TASK GOAL.
Restate the records in full, so that each line matches the original exactly.
--- INFORMATION SUPPLIED Enclosed Below ---
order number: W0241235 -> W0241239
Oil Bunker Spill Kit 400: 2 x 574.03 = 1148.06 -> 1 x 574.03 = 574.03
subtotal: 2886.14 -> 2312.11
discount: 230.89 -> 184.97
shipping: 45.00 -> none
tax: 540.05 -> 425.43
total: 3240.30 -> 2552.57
--- End of Enclosed INFORMATION SUPPLIED ---
WRITTEN REPLY.
order number: W0241235 -> W0241239
Oil Bunker Spill Kit 400: 2 x 574.03 = 1148.06 -> 1 x 574.03 = 574.03
subtotal: 2886.14 -> 2312.11
discount: 230.89 -> 184.97
shipping: 45.00 -> none
tax: 540.05 -> 425.43
total: 3240.30 -> 2552.57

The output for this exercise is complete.